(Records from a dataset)
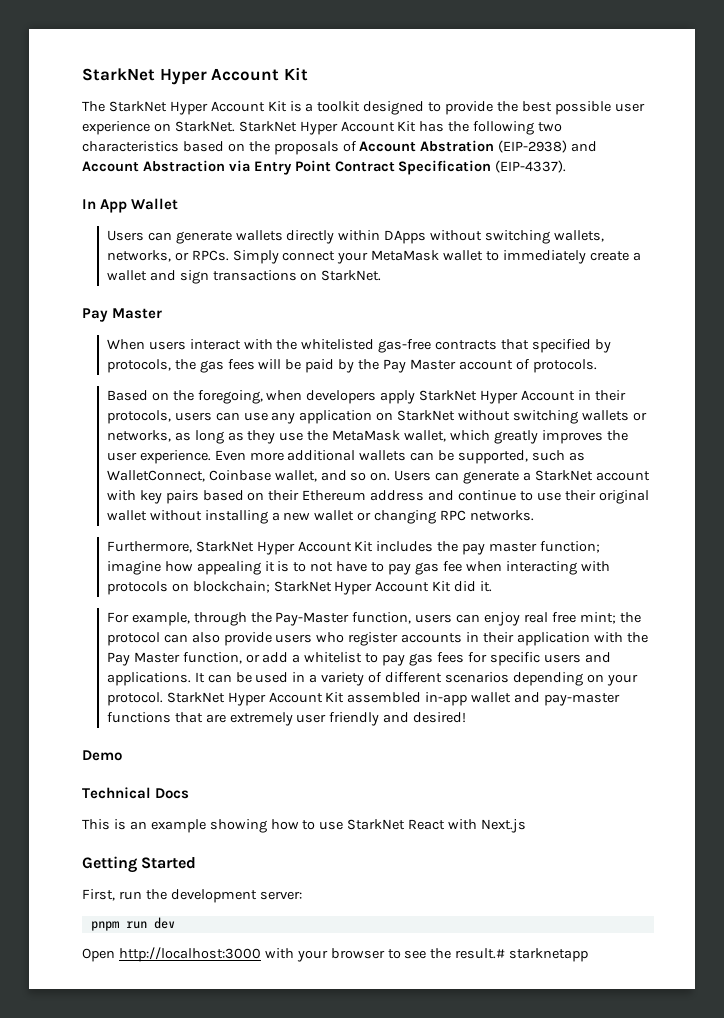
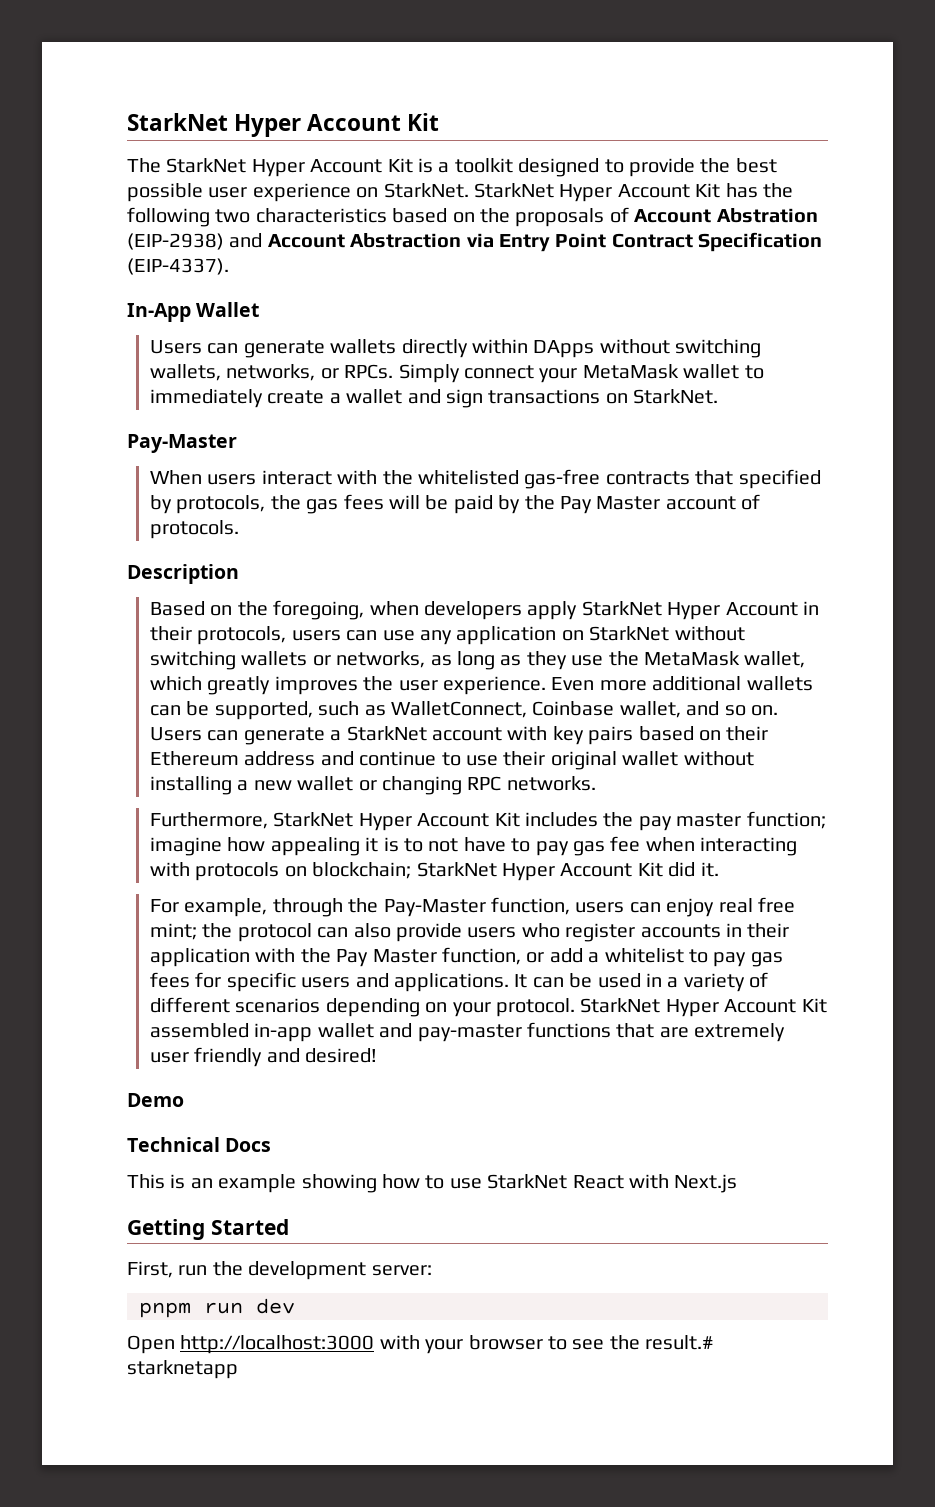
- In App Wallet
+ In-App Wallet
  Simply connect your MetaMask wallet to immediately create a wallet and sign transactions on StarkNet.
- Pay Master
+ Pay-Master
+ Description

* **Task requirements**:
Could you give all the records again, exactly, minus the pictures?

* **Problem solution**:
- In App Wallet
+ In-App Wallet
  Simply connect your MetaMask wallet to immediately create a wallet and sign transactions on StarkNet.
- Pay Master
+ Pay-Master
+ Description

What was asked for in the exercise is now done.